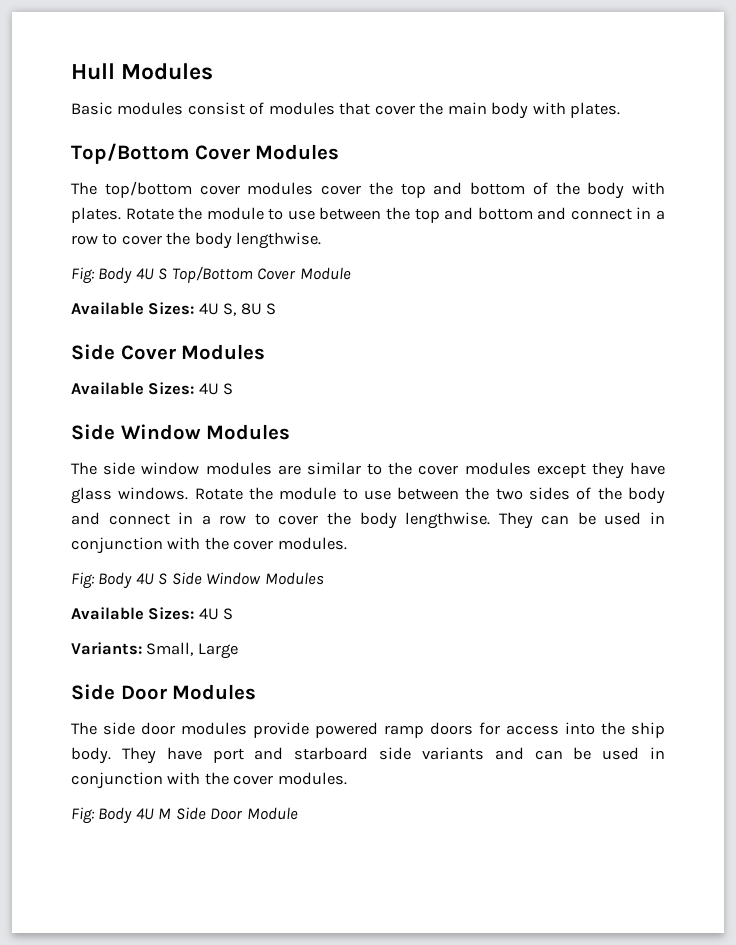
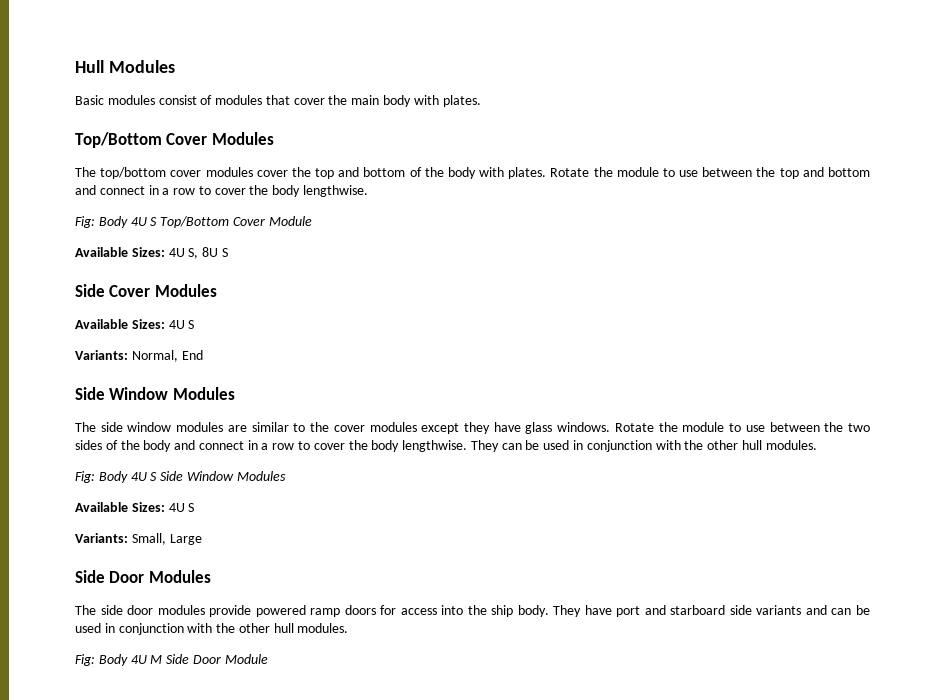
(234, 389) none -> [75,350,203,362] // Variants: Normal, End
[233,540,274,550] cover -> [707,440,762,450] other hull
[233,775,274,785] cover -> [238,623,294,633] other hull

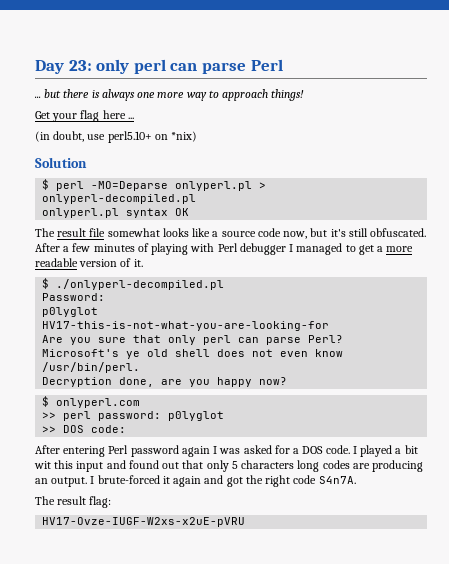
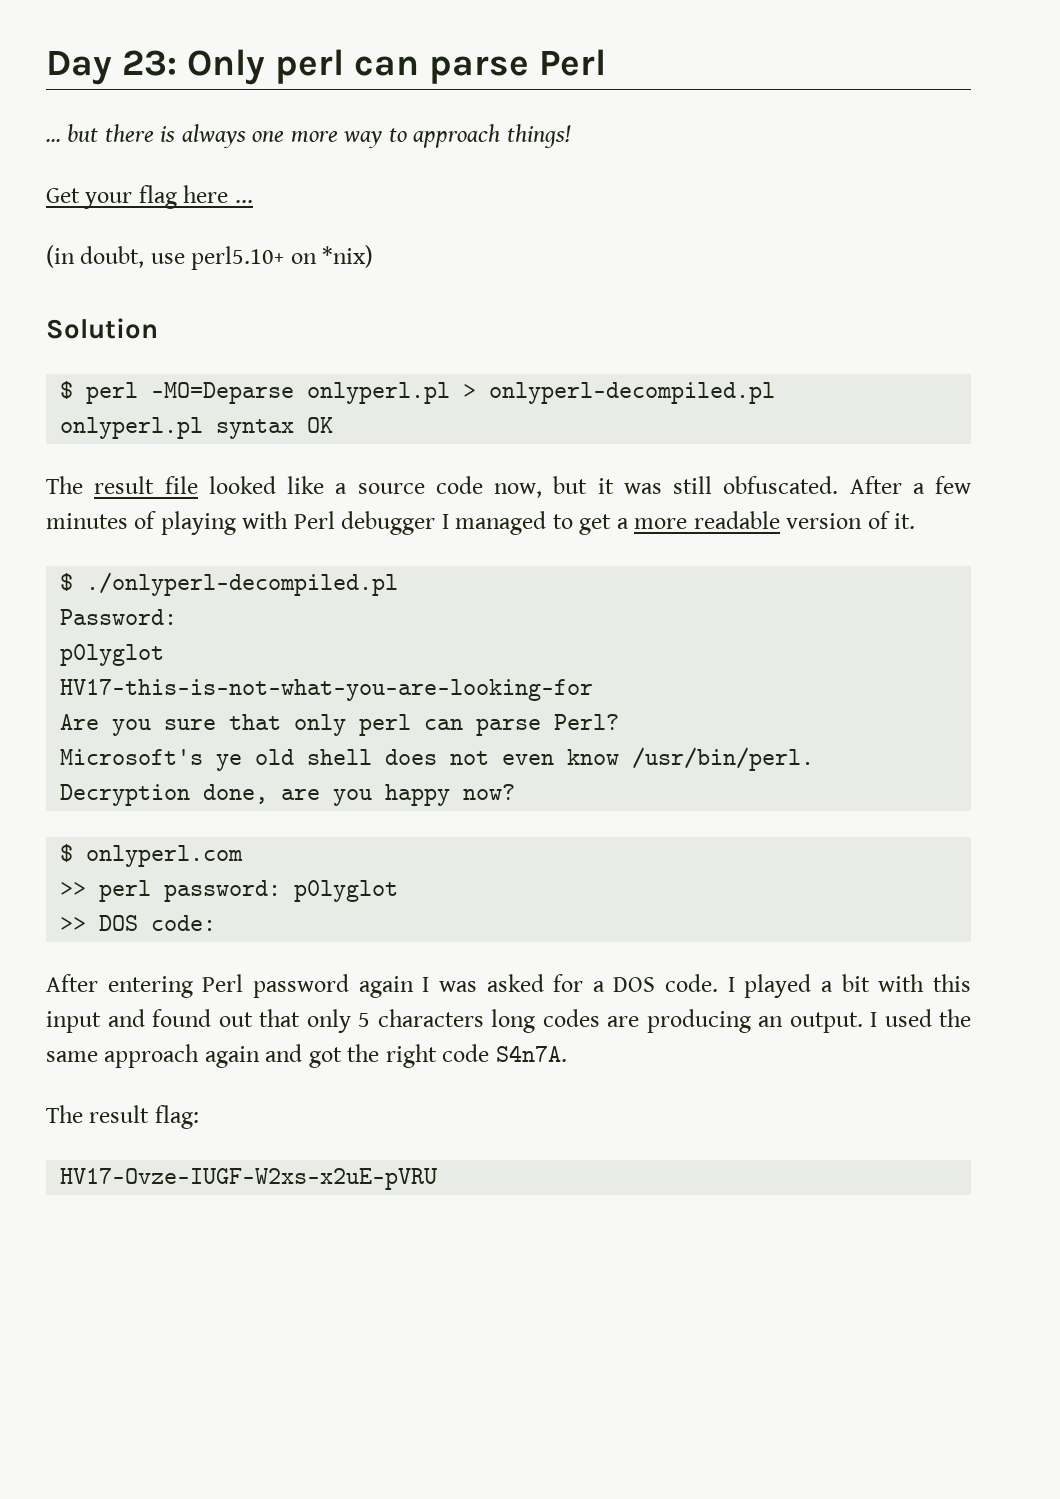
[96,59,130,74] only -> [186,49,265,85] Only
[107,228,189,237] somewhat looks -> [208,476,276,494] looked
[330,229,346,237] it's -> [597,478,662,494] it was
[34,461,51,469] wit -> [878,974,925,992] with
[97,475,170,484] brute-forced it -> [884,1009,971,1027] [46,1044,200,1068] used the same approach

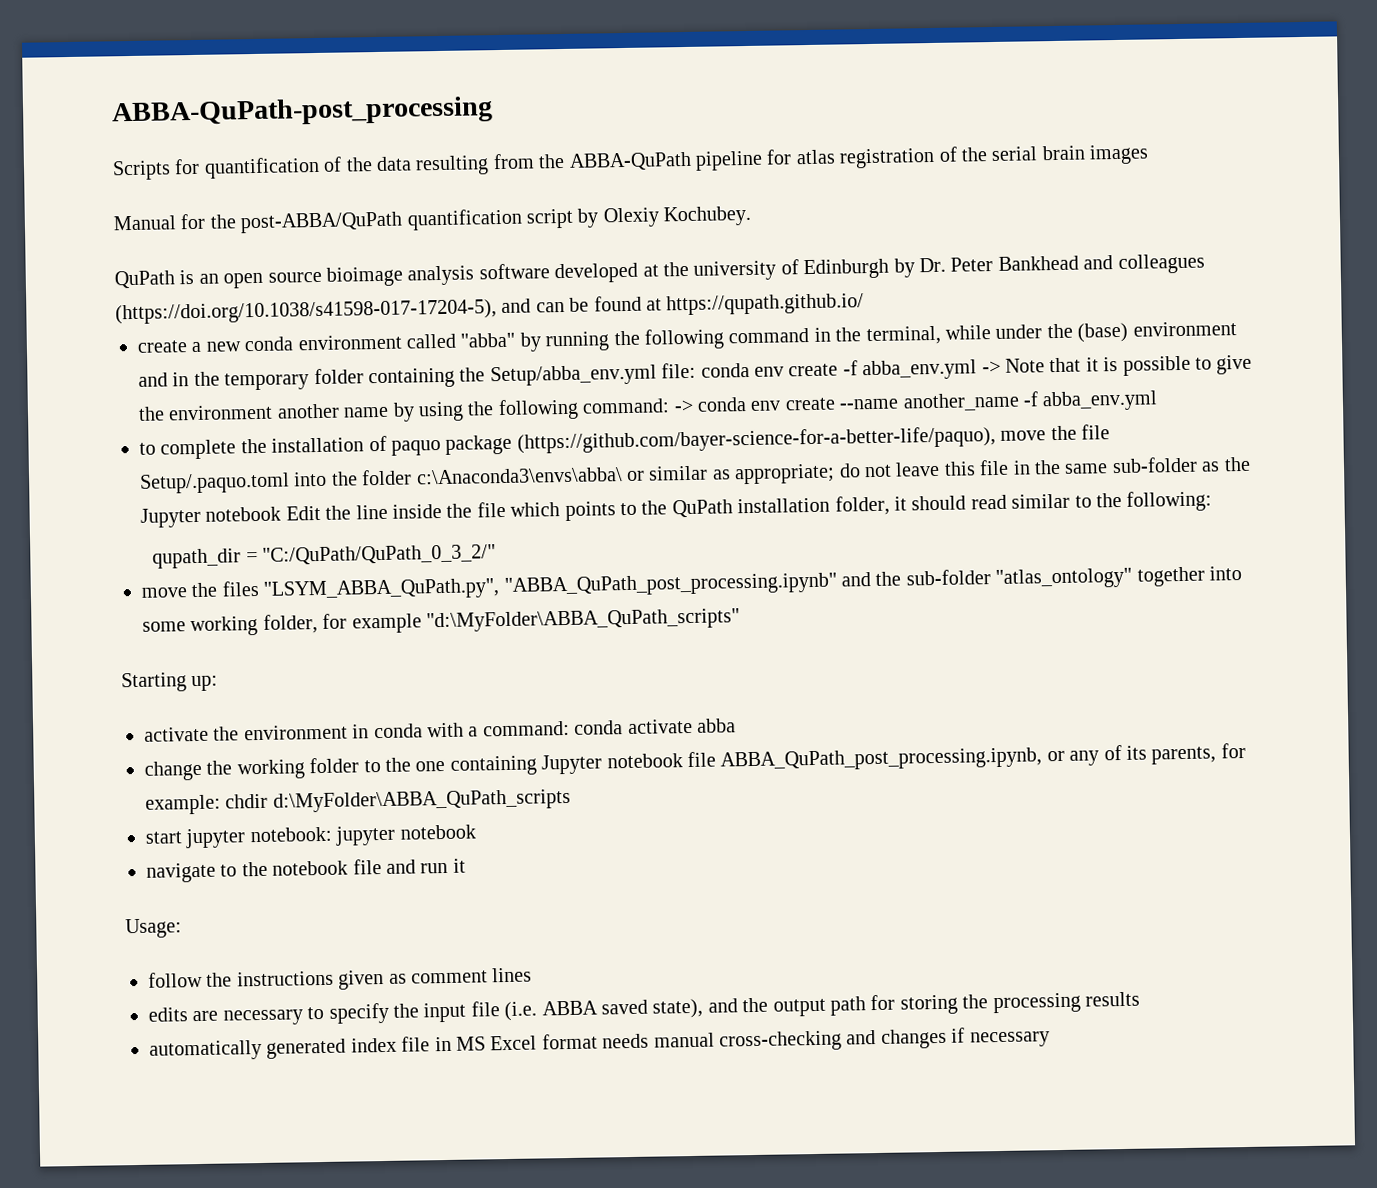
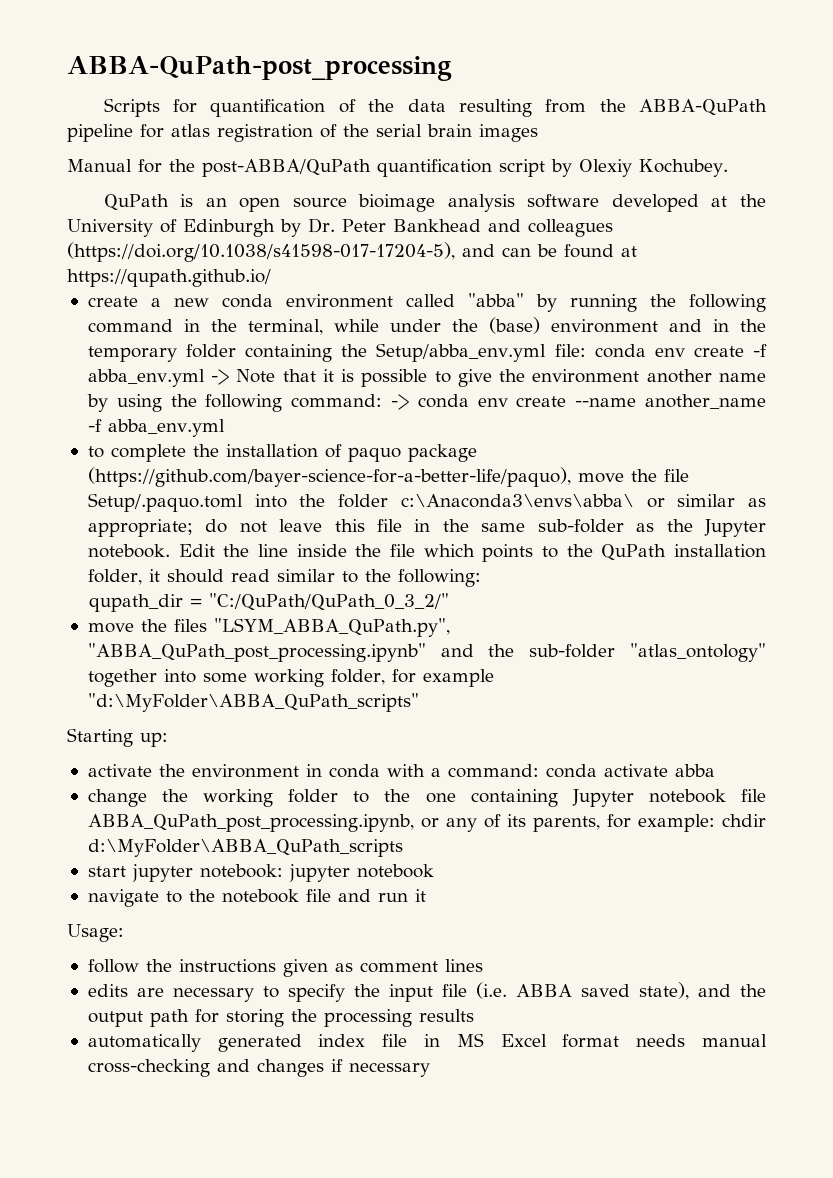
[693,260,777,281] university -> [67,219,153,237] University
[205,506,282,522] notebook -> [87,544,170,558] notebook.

────────────────────

→ PROBLEM REQUIREMENTS: All records must be output exactly as they are, except for the pictures, which are left out.

→ REPLY:
(234, 389) none -> [75,350,203,362] // Variants: Normal, End
[233,540,274,550] cover -> [707,440,762,450] other hull
[233,775,274,785] cover -> [238,623,294,633] other hull

[96,59,130,74] only -> [186,49,265,85] Only
[107,228,189,237] somewhat looks -> [208,476,276,494] looked
[330,229,346,237] it's -> [597,478,662,494] it was
[34,461,51,469] wit -> [878,974,925,992] with
[97,475,170,484] brute-forced it -> [884,1009,971,1027] [46,1044,200,1068] used the same approach

[693,260,777,281] university -> [67,219,153,237] University
[205,506,282,522] notebook -> [87,544,170,558] notebook.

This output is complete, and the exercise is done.